The Potential Preventability of Postoperative Myocardial Infarction

Abstract
Each year, as many as 1 million Americans who undergo major noncardiac surgery suffer a perioperative cardiac complication.1,2 Among these complications, the development of postoperative myocardial infarction (MI) is of particular concern, because it is associated with a markedly increased risk for death, prolonged hospitals stays, and higher costs.3-6 Epidemiological studies carried out during the past 3 decades have identified numerous factors associated with cardiovascular complications after surgery and led to the development of a series of clinical prediction tools.5,7-10 Despite these advances, few strategies have been shown to reduce the occurrence of complications and, until recently, most prevention efforts have focused on the selective use of coronary revascularization in patients identified as being at the highest risk.
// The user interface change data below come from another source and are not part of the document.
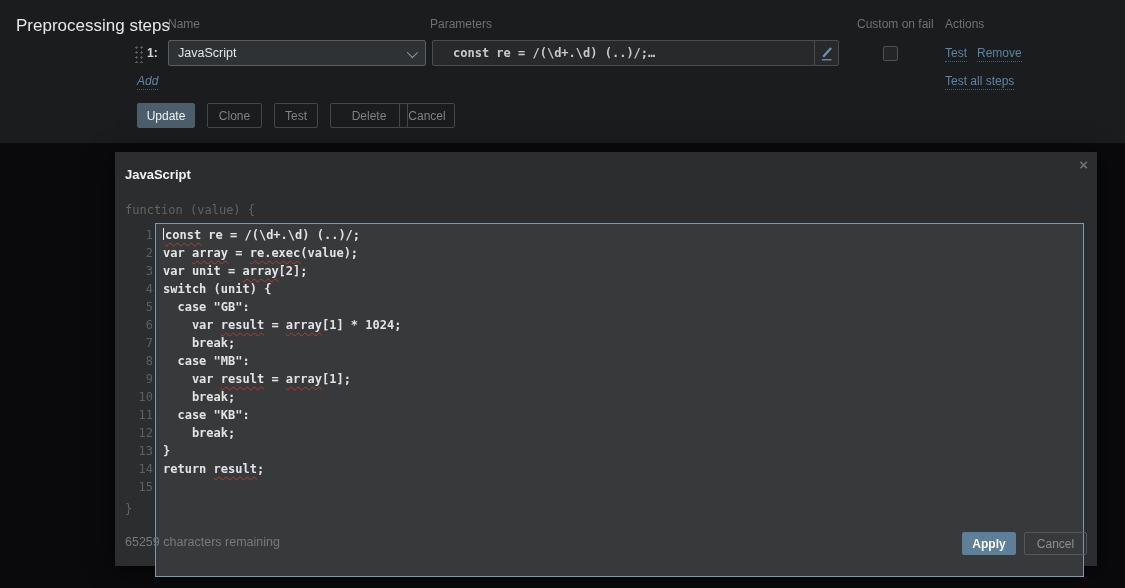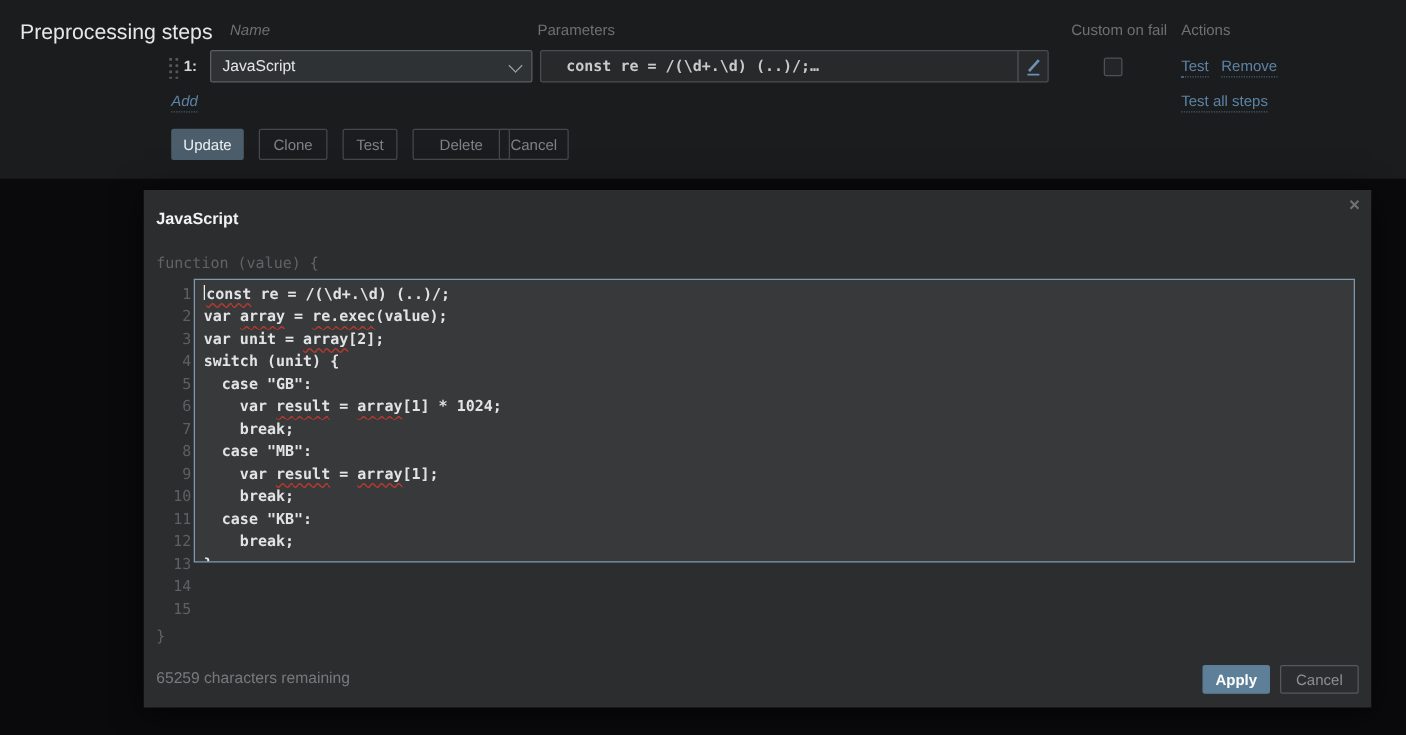--- a/index.html
+++ b/index.html
@@ -24,7 +24,7 @@
   .col-header {
     position:absolute; top:17px; color:#6e7073; font-size:12px;
   }
-  .hdr-name { left:184px;font-style:italic; }
+  .hdr-name { left:168px; }
   .hdr-params { left:430px; }
   .hdr-fail { left:857px; }
   .hdr-actions { left:945px; }

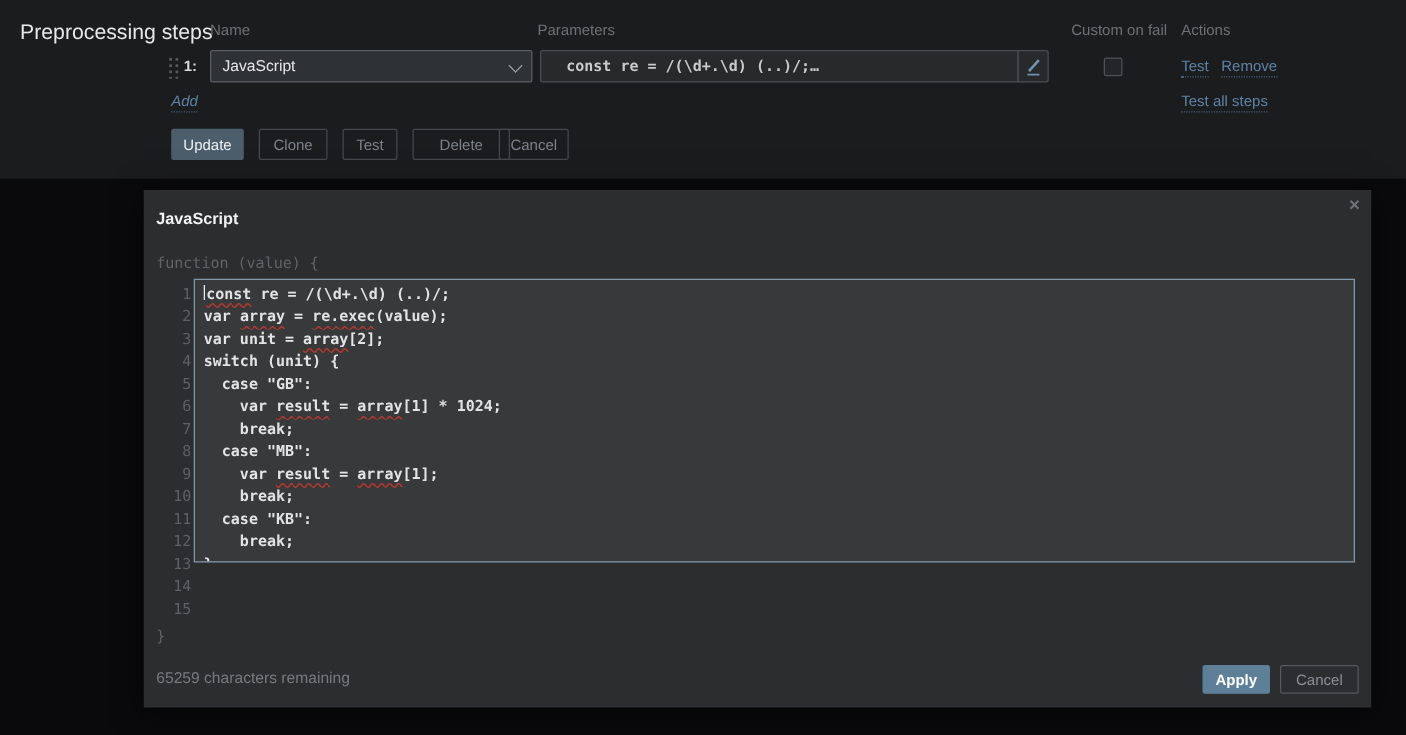--- a/index.html
+++ b/index.html
@@ -115,7 +115,7 @@
     text-align:right; color:#5d6063; font-size:12px; line-height:18px;
   }
   .editor {
-    position:absolute; left:40px; top:71px; width:929px; height:227px;
+    position:absolute; left:40px; top:71px; width:929px; height:354px;
     background:#38393b; border:1px solid var(--editor-border,#7f98ac);
     padding:2px 0 0 7px; overflow:hidden; cursor:text;
   }

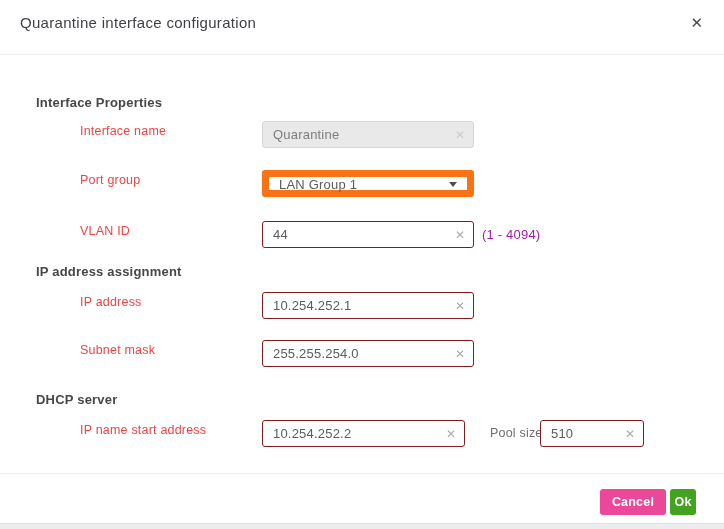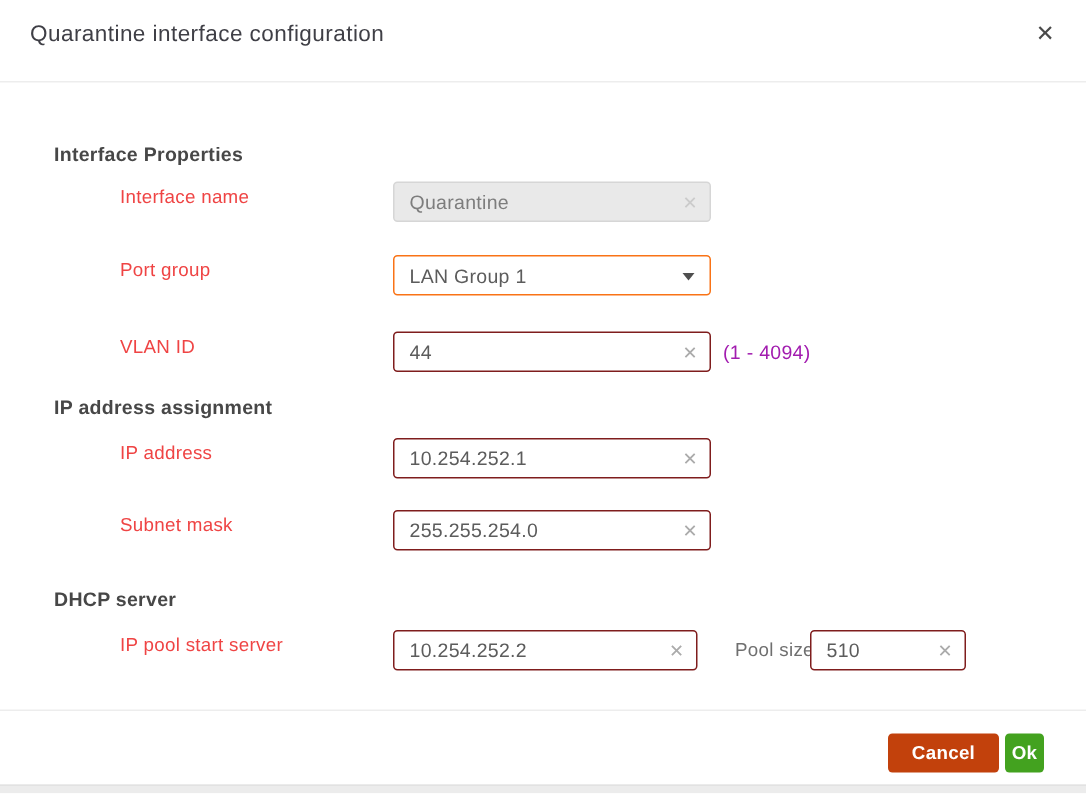--- a/index.html
+++ b/index.html
@@ -44,7 +44,7 @@
   }
   .clear.dis{color:#cbcbcb;cursor:default;}
   .select{
-    position:absolute;height:27px;border:1px solid #f97316;border-radius:3px;
+    position:absolute;height:27px;border:7px solid #f97316;border-radius:3px;
     background:#fff;box-sizing:border-box;cursor:pointer;
   }
   .select .sel-text{

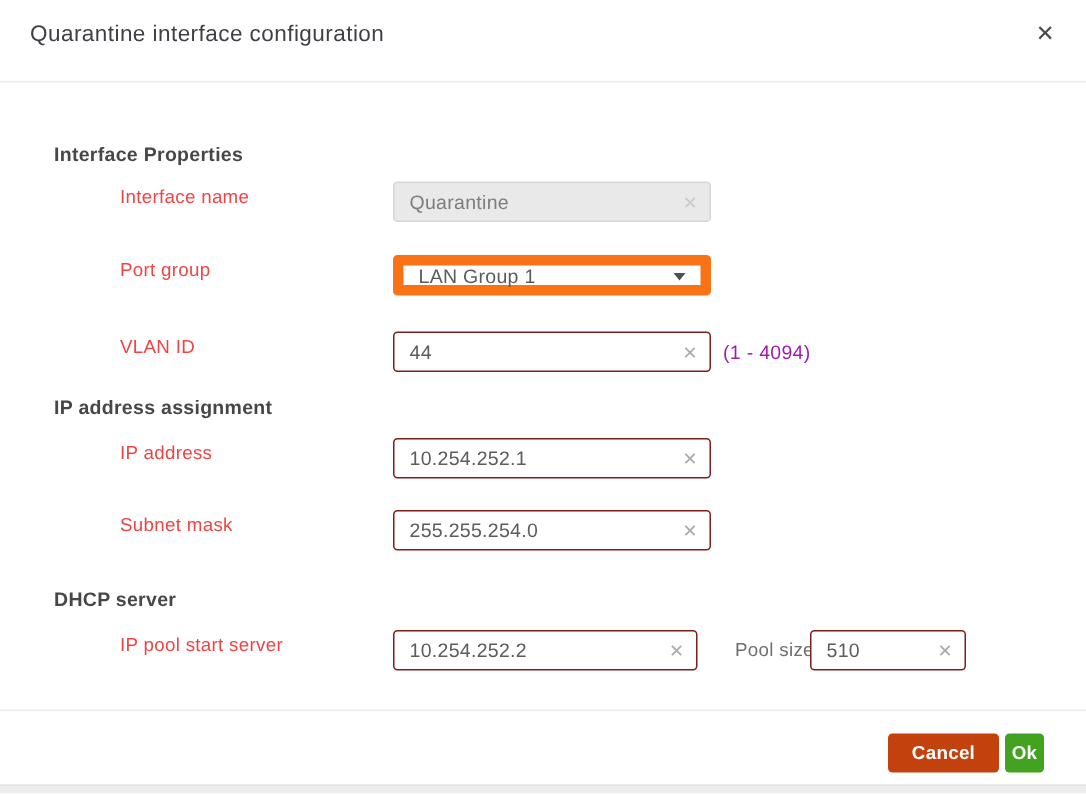--- a/index.html
+++ b/index.html
@@ -112,7 +112,7 @@
 
   <div class="sec-title" style="top:392px">DHCP server</div>
 
-  <label class="fld-label" style="top:422px">IP pool start server</label>
+  <label class="fld-label" style="top:422px">IP name start address</label>
   <div class="fld" style="left:262px;top:420px;width:203px">
     <input value="10.254.252.2" style="">
     <span class="clear">✕</span>

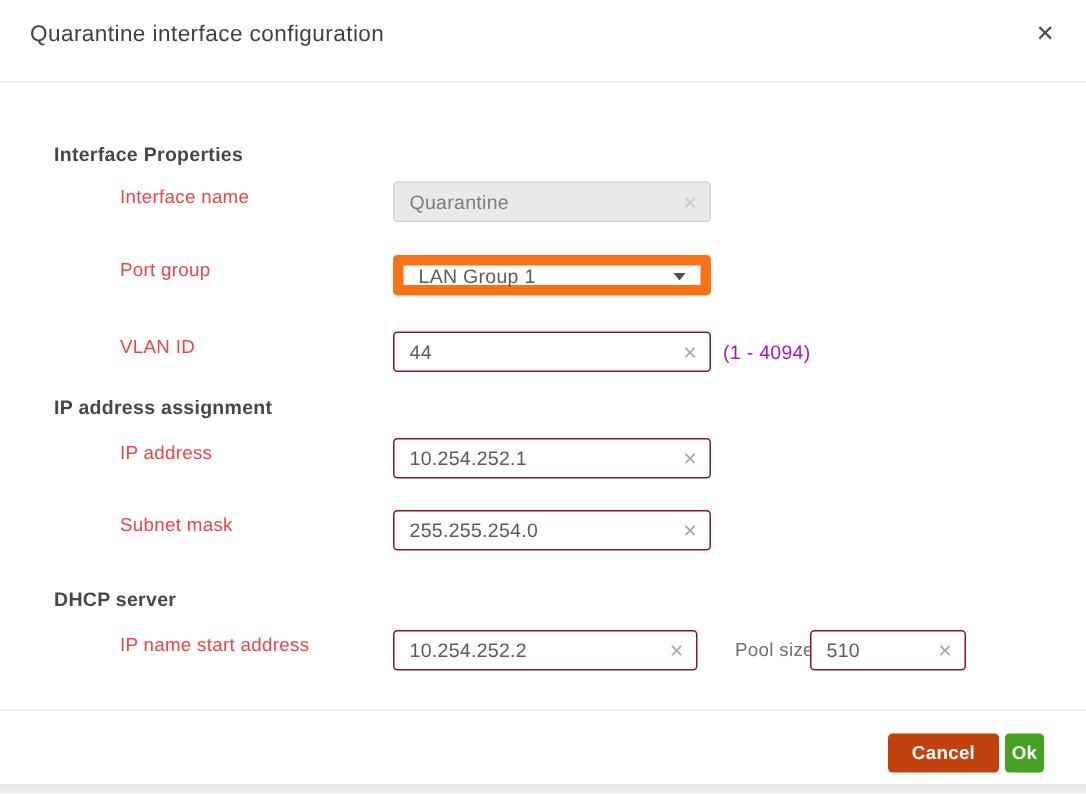--- a/index.html
+++ b/index.html
@@ -63,7 +63,7 @@
     color:#ffffff;font-family:"Liberation Sans", sans-serif;font-size:12.5px;
     font-weight:bold;cursor:pointer;padding:0;text-align:center;letter-spacing:.2px;
   }
-  .btn-cancel{right:58px;width:74px;background:#c2410c;}
+  .btn-cancel{right:58px;width:66px;background:#ec4899;}
   .btn-ok{right:28px;width:26px;background:#43a21f;}
 </style>
 </head>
Several randomized trials have demonstrated that the perioperative administration of β-adrenergic blockers to selected patients can reduce the incidence of postoperative myocardial ischemia, MI, and mortality.11-15 On the basis of these studies, recent reviews2,16-18 have suggested that β-blockers be used routinely in all but the lowest-risk individuals, and β-blockade is recommended in perioperative management guidelines produced by both the American College of Physicians and the American College of Cardiology.19,20 The Agency for Healthcare Research and Quality report, Making Health Care Safer: A Critical Analysis of Patient Safety Practices,21 placed perioperative β-blockade near the top of its short list of interventions labeled "clear opportunities for safety improvement."